◆ **SOURCE DATA**:
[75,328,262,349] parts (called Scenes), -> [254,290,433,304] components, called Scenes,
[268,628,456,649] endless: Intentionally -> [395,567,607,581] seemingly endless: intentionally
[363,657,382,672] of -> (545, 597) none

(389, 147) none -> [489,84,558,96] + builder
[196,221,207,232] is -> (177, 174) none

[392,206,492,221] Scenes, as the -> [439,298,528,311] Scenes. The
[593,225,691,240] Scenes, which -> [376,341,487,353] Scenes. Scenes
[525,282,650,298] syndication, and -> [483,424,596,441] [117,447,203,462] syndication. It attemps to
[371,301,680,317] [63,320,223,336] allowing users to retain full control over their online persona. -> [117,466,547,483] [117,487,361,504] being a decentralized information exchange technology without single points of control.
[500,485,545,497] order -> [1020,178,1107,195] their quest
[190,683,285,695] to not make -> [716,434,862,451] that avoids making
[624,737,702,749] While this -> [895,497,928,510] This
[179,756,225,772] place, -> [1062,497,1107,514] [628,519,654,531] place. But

---

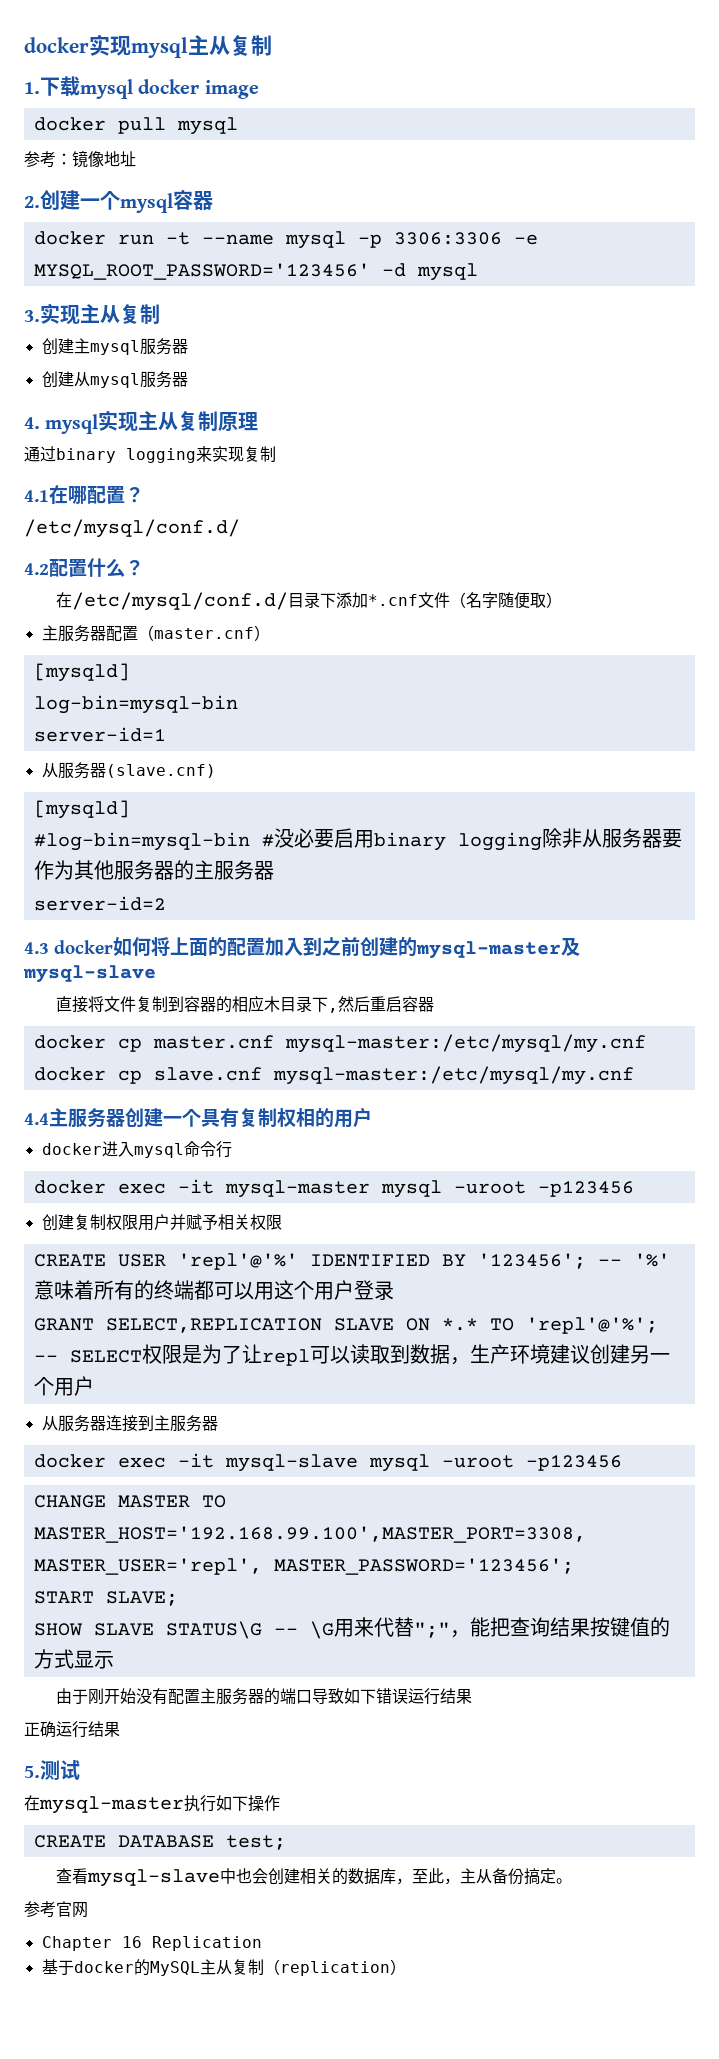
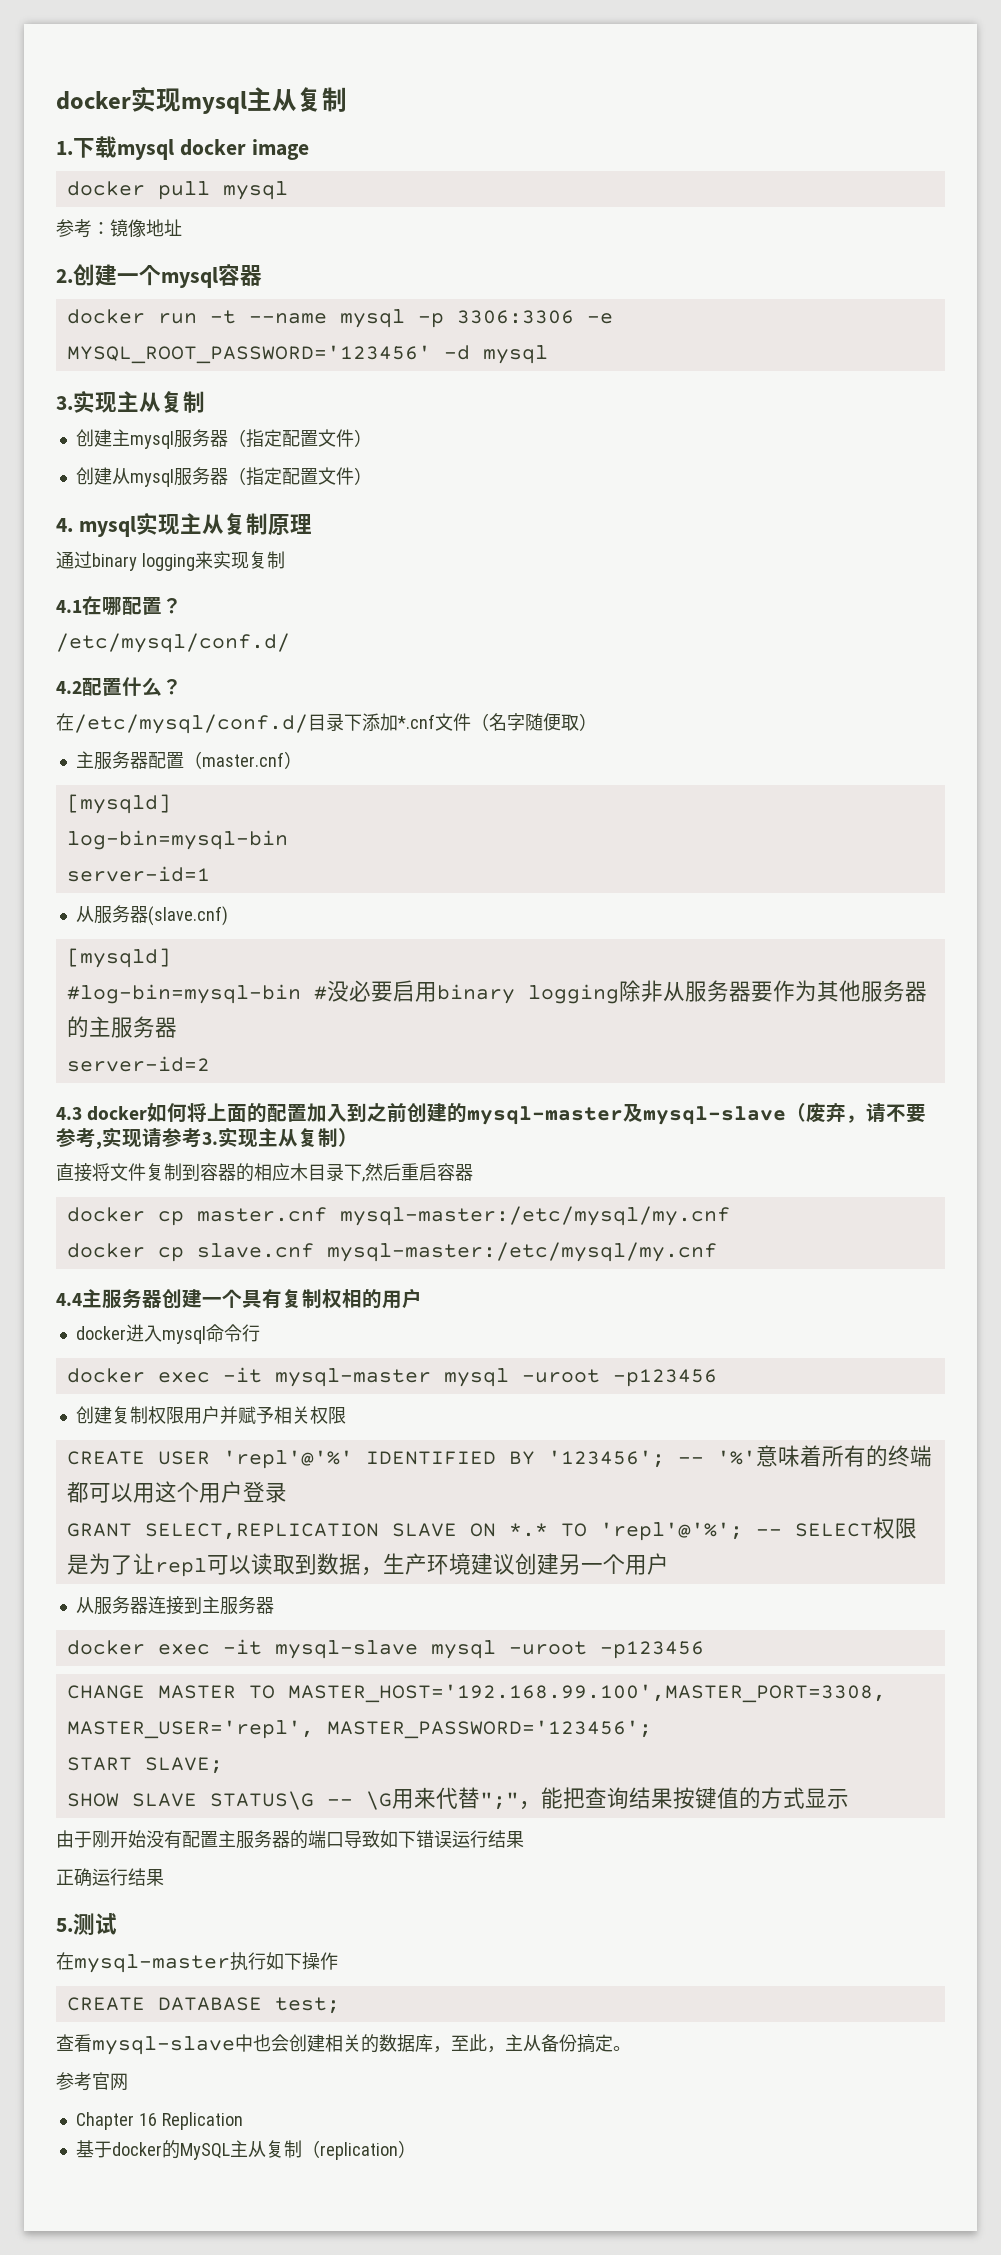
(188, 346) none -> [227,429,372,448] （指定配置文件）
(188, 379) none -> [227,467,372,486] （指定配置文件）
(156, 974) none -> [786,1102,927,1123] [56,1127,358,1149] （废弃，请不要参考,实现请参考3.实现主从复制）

==

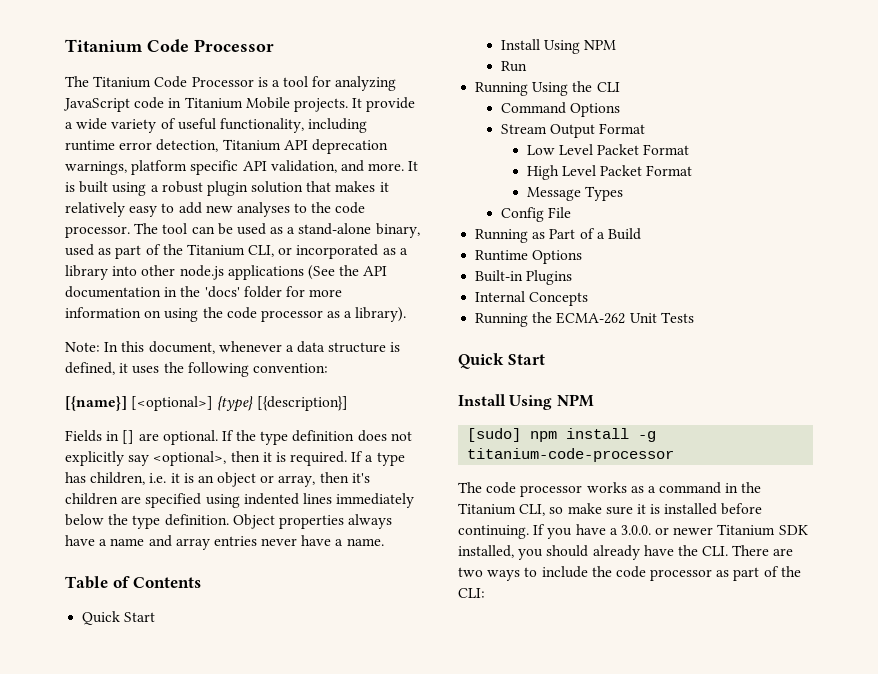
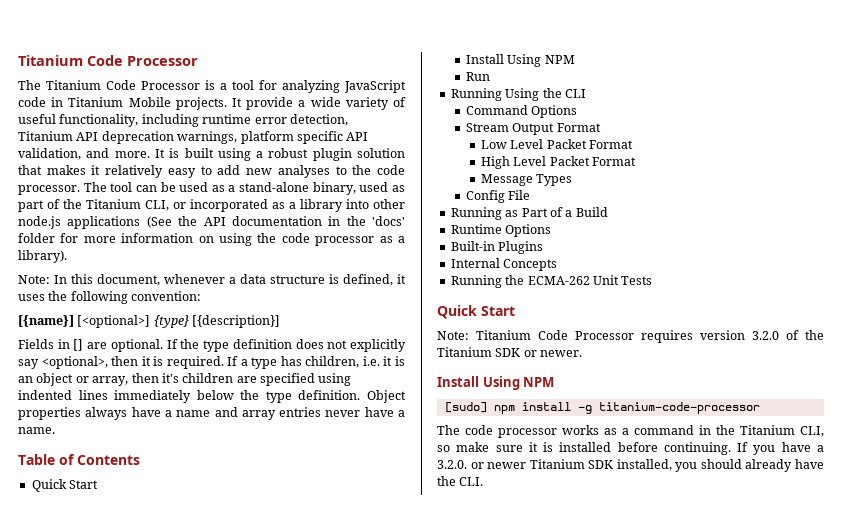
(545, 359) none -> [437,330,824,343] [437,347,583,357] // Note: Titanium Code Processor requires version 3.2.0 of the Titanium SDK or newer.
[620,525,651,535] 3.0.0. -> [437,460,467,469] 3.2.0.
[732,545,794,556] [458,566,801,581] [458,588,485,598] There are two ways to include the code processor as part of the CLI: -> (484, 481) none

◆ **ABOUT THIS TASK**:
The answer is the lines above between the line holding "[500,485,545,497] order ->" and the line holding "[179,756,225,772] place, ->", inclusive, each written out exactly, and no others.

◆ **TASK SOLUTION**:
[500,485,545,497] order -> [1020,178,1107,195] their quest
[190,683,285,695] to not make -> [716,434,862,451] that avoids making
[624,737,702,749] While this -> [895,497,928,510] This
[179,756,225,772] place, -> [1062,497,1107,514] [628,519,654,531] place. But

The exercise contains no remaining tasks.